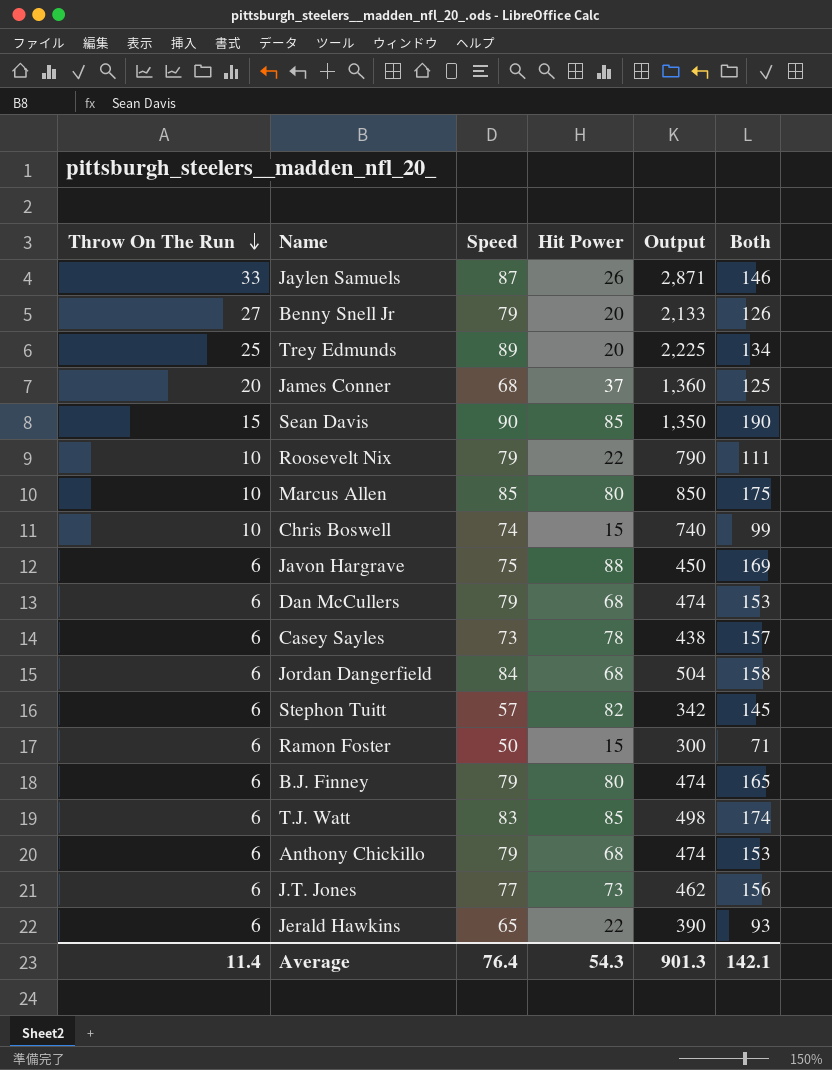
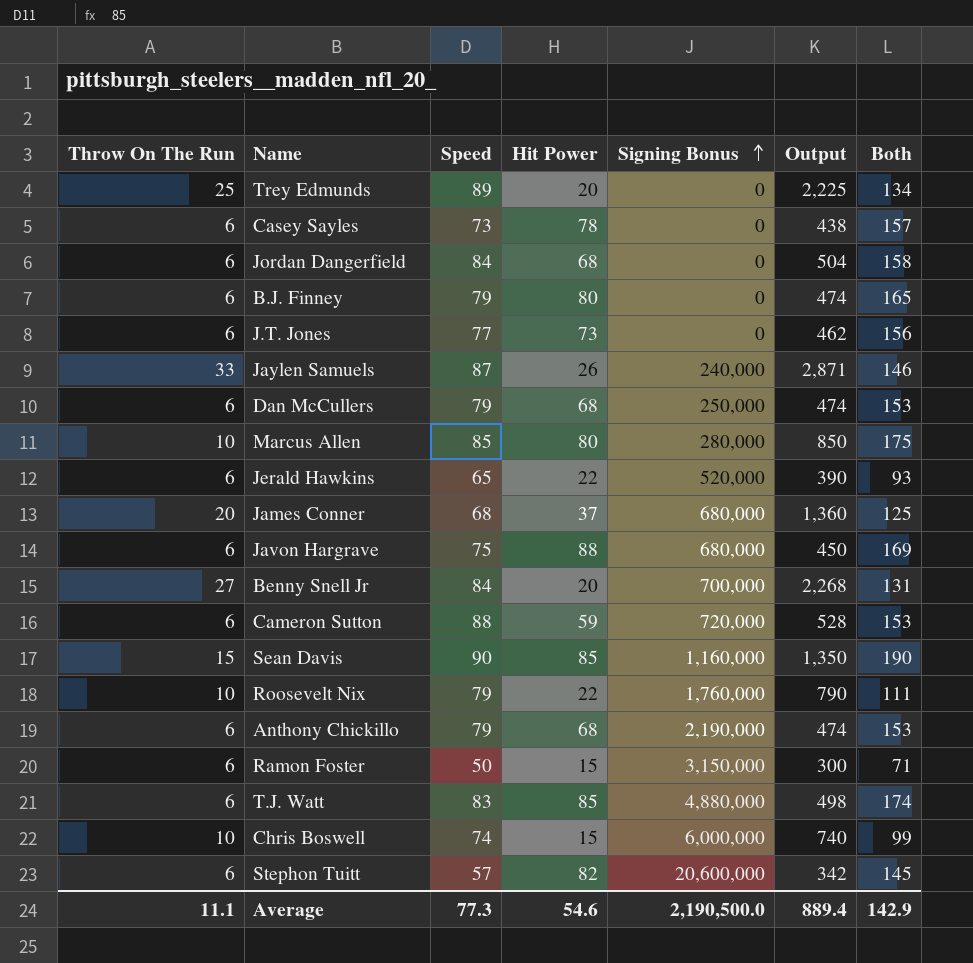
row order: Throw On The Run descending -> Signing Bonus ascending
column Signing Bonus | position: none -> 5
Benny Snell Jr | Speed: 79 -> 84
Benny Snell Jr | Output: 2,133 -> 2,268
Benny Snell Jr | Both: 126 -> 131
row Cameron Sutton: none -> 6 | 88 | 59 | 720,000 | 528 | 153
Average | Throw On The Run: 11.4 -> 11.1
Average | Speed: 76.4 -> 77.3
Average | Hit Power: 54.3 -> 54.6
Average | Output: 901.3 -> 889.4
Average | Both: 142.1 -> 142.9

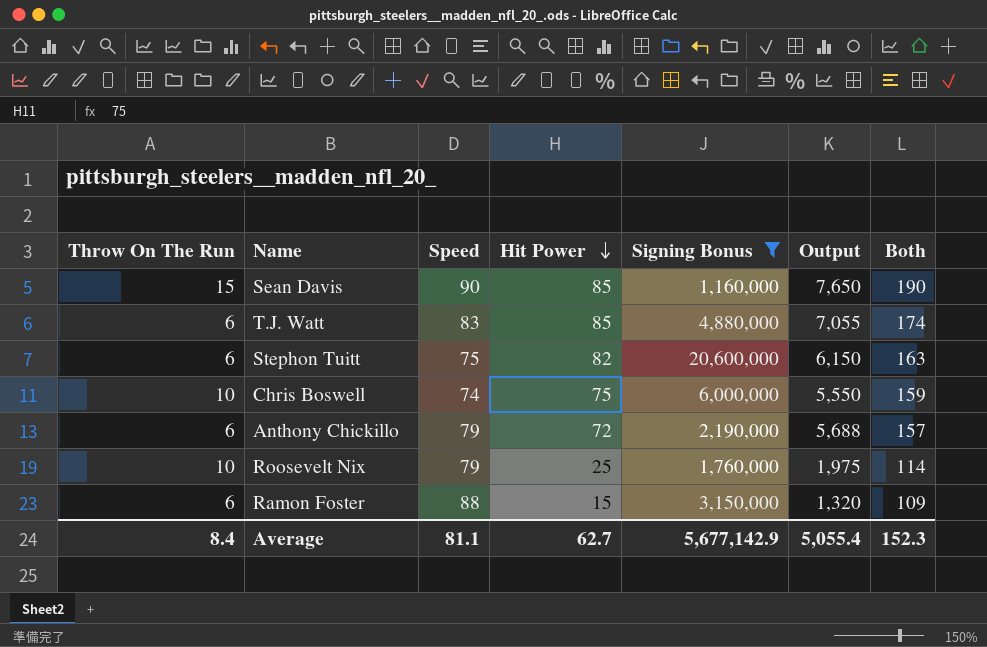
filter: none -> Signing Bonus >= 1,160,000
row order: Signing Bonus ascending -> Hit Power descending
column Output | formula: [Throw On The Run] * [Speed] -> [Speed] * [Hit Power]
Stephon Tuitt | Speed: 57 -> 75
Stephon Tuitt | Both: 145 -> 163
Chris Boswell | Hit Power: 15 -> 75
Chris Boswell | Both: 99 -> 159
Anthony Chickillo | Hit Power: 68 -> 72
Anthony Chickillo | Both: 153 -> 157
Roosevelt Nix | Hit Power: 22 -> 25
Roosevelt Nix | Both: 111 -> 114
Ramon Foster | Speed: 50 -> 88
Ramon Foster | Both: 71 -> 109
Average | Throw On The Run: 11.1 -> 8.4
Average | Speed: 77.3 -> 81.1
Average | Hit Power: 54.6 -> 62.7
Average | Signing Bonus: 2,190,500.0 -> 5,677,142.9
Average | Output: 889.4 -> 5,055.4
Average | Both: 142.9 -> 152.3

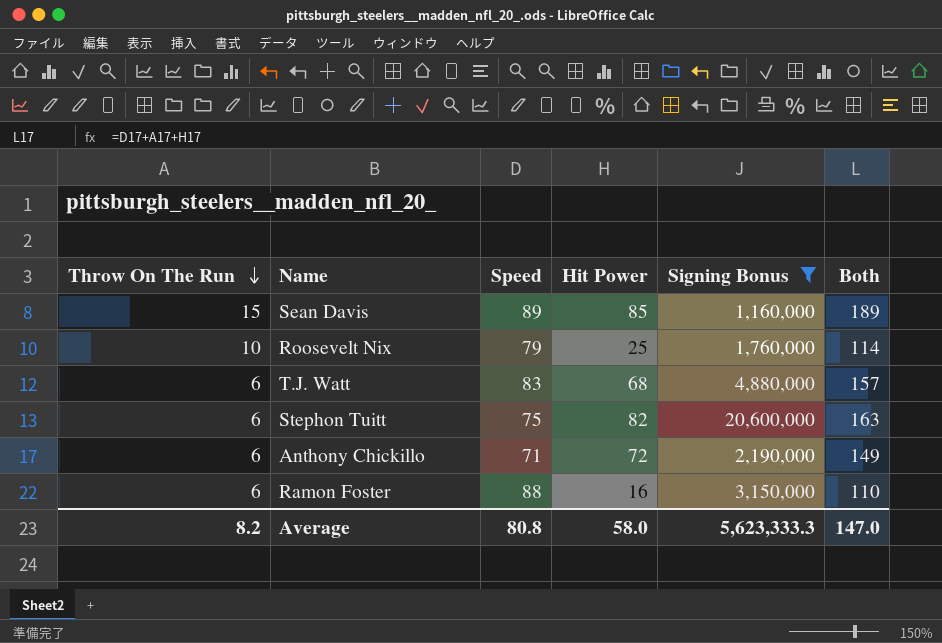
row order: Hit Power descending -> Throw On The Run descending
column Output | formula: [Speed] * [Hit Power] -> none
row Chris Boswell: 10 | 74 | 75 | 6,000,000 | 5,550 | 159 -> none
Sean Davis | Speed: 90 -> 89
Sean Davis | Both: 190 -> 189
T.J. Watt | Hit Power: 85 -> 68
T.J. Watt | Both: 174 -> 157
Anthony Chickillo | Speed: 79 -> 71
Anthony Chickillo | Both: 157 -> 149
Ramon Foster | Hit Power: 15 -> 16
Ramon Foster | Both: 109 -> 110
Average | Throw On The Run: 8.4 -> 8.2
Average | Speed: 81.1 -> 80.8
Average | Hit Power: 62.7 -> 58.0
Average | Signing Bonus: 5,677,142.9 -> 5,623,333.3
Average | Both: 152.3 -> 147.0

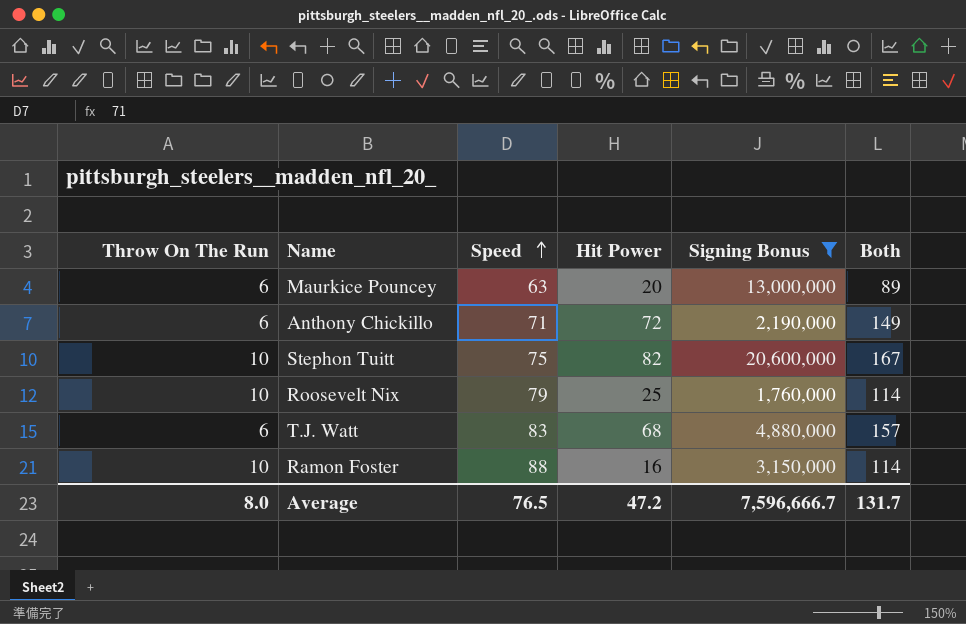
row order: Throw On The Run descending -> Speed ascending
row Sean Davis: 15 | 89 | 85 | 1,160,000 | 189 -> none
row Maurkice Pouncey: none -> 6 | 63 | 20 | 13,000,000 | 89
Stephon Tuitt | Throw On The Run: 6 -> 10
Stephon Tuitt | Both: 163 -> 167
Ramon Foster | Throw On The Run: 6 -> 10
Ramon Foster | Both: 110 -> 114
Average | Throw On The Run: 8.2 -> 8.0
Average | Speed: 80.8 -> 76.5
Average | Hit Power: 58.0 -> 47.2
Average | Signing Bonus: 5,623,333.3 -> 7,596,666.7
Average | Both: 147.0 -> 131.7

● ● ● ● ●

» **The problem**:
Tally the lines of the listing that include "ascending". Nothing but the resulting number should be returned.

» **Answer to the exercise**:
3